Directions
Set down the data again word for word. Skip any pictures.

Given records
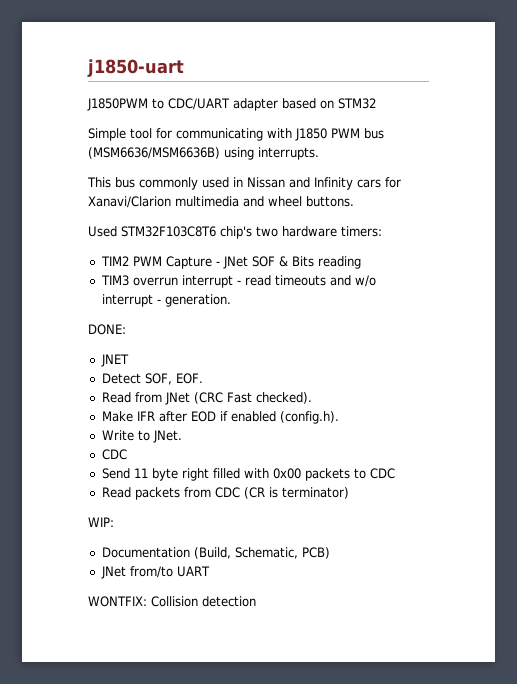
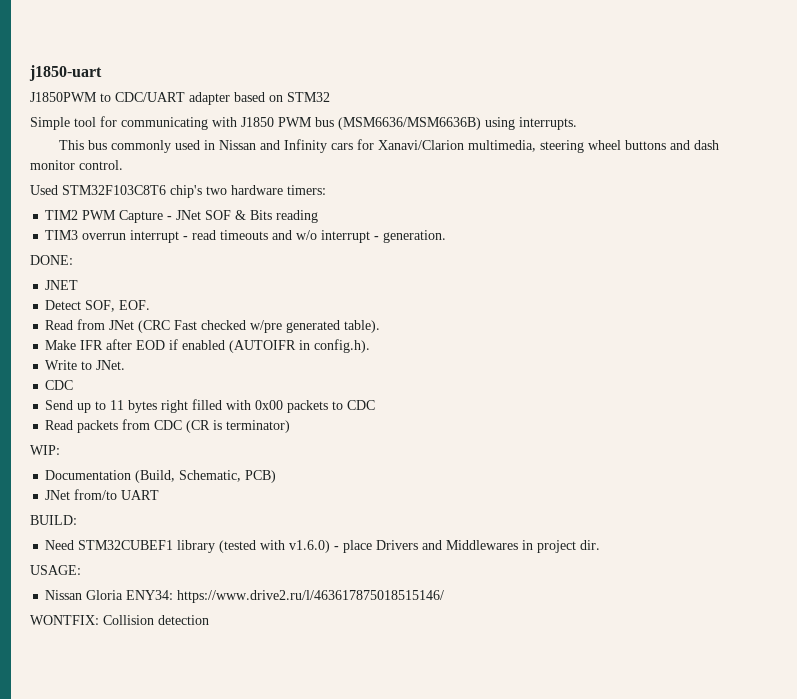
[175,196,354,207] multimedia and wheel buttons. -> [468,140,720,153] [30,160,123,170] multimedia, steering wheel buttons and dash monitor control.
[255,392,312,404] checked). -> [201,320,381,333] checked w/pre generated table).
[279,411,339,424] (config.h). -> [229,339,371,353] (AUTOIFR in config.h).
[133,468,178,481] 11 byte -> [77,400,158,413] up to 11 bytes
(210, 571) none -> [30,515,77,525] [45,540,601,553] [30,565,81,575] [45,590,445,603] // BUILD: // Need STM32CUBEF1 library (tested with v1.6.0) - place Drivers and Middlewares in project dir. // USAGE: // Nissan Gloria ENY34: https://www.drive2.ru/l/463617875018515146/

Output of the task
[175,196,354,207] multimedia and wheel buttons. -> [468,140,720,153] [30,160,123,170] multimedia, steering wheel buttons and dash monitor control.
[255,392,312,404] checked). -> [201,320,381,333] checked w/pre generated table).
[279,411,339,424] (config.h). -> [229,339,371,353] (AUTOIFR in config.h).
[133,468,178,481] 11 byte -> [77,400,158,413] up to 11 bytes
(210, 571) none -> [30,515,77,525] [45,540,601,553] [30,565,81,575] [45,590,445,603] // BUILD: // Need STM32CUBEF1 library (tested with v1.6.0) - place Drivers and Middlewares in project dir. // USAGE: // Nissan Gloria ENY34: https://www.drive2.ru/l/463617875018515146/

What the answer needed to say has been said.